Multi-objective optimization is a branch of mathematics used in a large range of applications. It deals with optimization problems involving two or more conflicting objective functions to be optimized. Consequently, there is not a single solution that simultaneously optimizes these objectives, but a set of compromise solutions. These compromise solutions are also called non-dominated, Pareto-optimal, efficient or non-inferior solutions. The best solution of this set is the one closest point to the utopia point. There are several approaches to perform multi-objective optimization. Undoubtedly the future of multi-objective optimization programming is in artificial intelligence applications. One of the artificial intelligence models is the Corona algorithm.

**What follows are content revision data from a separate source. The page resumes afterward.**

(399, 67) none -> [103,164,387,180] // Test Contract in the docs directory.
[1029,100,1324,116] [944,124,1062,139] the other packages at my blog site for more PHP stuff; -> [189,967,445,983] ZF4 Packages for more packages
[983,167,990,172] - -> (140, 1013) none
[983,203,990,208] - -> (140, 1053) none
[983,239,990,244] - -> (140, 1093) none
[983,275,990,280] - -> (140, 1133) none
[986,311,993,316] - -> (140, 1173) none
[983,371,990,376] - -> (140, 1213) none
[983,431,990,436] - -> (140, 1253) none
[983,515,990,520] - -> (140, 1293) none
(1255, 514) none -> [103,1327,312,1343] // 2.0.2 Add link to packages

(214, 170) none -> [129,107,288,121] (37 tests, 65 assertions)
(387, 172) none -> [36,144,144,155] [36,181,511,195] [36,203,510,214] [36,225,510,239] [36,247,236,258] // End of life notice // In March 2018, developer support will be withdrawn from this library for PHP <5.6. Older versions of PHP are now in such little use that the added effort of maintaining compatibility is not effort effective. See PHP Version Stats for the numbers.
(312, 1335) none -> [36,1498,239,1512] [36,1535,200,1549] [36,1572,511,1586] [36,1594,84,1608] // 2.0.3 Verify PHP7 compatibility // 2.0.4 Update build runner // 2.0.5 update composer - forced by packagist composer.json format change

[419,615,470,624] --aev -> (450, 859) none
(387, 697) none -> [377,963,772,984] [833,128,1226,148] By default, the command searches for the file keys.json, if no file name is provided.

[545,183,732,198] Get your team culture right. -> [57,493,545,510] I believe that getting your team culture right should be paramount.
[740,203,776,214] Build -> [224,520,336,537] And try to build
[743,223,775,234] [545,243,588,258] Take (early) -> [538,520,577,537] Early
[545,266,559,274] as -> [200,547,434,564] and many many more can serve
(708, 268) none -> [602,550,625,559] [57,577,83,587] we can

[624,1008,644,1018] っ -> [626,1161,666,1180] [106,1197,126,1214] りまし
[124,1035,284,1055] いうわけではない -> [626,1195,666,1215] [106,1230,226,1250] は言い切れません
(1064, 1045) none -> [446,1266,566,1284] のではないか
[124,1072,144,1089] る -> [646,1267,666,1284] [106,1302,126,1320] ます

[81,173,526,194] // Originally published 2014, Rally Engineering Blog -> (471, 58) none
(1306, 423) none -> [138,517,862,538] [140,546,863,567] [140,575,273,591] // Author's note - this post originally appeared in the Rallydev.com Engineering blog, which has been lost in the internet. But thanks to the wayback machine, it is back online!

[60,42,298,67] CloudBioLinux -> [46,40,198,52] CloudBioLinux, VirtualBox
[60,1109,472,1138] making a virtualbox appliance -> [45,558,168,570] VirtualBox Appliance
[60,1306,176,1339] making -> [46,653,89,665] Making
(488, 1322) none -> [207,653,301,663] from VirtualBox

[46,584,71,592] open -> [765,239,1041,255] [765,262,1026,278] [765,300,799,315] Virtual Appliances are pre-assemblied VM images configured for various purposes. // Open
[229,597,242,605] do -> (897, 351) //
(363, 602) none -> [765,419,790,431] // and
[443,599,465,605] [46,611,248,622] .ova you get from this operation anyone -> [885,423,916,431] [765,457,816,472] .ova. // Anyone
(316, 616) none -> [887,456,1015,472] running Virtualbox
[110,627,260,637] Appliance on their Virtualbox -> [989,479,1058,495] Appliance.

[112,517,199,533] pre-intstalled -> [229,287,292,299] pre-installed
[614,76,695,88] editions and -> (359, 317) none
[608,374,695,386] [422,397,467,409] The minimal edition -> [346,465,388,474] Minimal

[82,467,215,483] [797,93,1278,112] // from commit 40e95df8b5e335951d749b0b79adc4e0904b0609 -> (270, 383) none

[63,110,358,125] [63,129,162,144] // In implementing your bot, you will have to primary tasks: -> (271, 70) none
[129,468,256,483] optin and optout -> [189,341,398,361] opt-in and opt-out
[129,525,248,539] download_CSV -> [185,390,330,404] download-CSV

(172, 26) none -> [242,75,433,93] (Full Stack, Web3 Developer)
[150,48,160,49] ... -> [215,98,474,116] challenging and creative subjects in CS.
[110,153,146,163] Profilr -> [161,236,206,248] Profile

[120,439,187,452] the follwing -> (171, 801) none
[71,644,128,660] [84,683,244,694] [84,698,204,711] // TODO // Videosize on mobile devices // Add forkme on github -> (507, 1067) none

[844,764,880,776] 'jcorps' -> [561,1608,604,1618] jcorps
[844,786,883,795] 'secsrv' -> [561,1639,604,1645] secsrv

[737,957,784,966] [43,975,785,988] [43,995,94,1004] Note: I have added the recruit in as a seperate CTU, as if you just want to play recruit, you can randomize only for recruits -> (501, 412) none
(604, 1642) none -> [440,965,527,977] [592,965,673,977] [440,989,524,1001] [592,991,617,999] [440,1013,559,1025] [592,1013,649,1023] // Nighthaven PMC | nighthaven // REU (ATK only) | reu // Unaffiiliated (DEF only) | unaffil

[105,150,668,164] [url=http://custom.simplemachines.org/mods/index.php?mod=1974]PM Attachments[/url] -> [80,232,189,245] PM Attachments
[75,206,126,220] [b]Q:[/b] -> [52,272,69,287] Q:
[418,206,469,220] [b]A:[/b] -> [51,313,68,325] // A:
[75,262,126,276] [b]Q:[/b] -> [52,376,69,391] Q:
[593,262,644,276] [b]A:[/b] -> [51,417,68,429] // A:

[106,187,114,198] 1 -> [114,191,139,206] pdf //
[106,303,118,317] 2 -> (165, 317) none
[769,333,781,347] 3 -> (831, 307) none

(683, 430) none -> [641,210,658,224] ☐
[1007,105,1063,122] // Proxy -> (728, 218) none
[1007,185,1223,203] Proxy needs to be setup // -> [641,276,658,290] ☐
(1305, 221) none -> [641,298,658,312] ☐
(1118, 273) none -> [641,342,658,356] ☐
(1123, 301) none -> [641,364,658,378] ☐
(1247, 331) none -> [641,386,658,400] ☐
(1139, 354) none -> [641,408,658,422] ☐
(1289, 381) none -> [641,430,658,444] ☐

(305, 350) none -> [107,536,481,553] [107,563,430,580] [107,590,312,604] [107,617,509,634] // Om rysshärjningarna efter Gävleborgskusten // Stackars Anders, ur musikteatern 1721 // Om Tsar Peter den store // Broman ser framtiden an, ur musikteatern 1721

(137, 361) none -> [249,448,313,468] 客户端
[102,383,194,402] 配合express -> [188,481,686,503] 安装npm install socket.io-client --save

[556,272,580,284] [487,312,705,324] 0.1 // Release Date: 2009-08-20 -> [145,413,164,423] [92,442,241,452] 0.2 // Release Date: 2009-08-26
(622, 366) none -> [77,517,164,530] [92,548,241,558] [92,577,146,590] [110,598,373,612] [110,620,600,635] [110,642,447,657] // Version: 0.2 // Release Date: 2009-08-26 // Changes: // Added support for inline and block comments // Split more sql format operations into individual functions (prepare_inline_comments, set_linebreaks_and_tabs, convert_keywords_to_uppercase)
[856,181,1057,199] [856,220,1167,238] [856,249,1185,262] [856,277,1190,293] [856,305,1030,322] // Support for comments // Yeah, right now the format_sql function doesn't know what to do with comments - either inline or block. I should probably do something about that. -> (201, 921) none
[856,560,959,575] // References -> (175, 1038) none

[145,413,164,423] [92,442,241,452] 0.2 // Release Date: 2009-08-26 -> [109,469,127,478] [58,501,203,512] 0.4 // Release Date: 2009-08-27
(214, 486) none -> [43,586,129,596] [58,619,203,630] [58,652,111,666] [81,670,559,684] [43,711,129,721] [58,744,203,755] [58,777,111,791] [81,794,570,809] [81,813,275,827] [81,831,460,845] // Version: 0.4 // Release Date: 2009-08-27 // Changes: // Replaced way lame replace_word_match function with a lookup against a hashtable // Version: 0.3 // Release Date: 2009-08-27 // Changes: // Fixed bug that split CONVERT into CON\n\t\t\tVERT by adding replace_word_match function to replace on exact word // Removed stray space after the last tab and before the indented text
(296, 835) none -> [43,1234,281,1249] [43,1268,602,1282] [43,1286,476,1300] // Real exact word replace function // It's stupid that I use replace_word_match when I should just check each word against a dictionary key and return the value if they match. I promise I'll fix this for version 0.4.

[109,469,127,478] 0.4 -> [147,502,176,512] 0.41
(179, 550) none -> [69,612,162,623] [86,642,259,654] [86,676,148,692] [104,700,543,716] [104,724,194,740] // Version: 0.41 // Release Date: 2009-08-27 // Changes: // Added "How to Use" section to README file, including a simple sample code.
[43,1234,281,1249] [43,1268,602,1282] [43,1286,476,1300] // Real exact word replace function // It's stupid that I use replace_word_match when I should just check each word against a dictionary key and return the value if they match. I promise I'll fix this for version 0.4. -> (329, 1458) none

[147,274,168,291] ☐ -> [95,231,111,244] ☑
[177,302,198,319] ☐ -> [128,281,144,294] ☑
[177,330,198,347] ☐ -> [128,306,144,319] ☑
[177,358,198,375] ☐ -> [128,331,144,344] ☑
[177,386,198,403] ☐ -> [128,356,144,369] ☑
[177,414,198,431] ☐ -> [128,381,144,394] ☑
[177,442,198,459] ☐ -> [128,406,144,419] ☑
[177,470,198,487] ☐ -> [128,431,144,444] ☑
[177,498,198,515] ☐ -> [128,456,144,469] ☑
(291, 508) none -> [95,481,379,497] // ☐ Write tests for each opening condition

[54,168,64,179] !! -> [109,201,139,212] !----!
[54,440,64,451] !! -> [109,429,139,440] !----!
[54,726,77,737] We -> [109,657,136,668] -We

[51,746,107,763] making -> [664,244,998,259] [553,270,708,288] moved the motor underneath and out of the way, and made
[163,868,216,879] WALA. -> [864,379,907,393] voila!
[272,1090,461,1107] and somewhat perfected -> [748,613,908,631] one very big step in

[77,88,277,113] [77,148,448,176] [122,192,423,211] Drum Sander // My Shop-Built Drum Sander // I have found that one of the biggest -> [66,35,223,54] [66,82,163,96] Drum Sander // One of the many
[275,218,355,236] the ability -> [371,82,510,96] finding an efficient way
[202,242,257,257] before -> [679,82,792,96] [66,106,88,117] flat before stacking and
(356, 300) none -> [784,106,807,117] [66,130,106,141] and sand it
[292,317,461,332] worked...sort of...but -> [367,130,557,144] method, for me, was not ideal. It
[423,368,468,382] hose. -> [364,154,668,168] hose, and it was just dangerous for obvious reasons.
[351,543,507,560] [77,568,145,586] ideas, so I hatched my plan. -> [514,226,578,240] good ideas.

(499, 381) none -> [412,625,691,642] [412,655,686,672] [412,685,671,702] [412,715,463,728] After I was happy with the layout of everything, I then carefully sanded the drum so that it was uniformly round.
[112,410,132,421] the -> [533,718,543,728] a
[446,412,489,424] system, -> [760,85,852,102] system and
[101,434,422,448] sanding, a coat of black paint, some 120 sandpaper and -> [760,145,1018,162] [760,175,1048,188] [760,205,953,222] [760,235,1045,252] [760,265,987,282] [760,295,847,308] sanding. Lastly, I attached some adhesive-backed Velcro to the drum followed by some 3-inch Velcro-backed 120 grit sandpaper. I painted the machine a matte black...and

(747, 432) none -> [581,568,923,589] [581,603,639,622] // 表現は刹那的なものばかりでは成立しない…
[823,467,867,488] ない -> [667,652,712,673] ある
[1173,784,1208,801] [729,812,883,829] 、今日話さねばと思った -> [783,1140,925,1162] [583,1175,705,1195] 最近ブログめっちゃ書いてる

It aims to simulate the epidemic behavior of the Corona virus that affects people's health and its treatment. In this paper, the artificial Corona algorithm is introduced and expanded for solving multi-objective programming problems in which other models are not effective. The algorithm operates by iteratively selecting the initial values for decision variables of a multi-objective programming problem. The values of objective functions and constraint(s) are calculated. This proposed approach depends on a linear formula to update the solution. An acceptable efficient solution that has a minimum distance value from the utopia point is selected as the best point. To demonstrate the effectiveness of the proposed approach, some illustrative examples are given. These examples include both linear and nonlinear problems. The results indicate that the proposed approach has a high speed and capability to obtain the best solution when compared with other similar works of literature.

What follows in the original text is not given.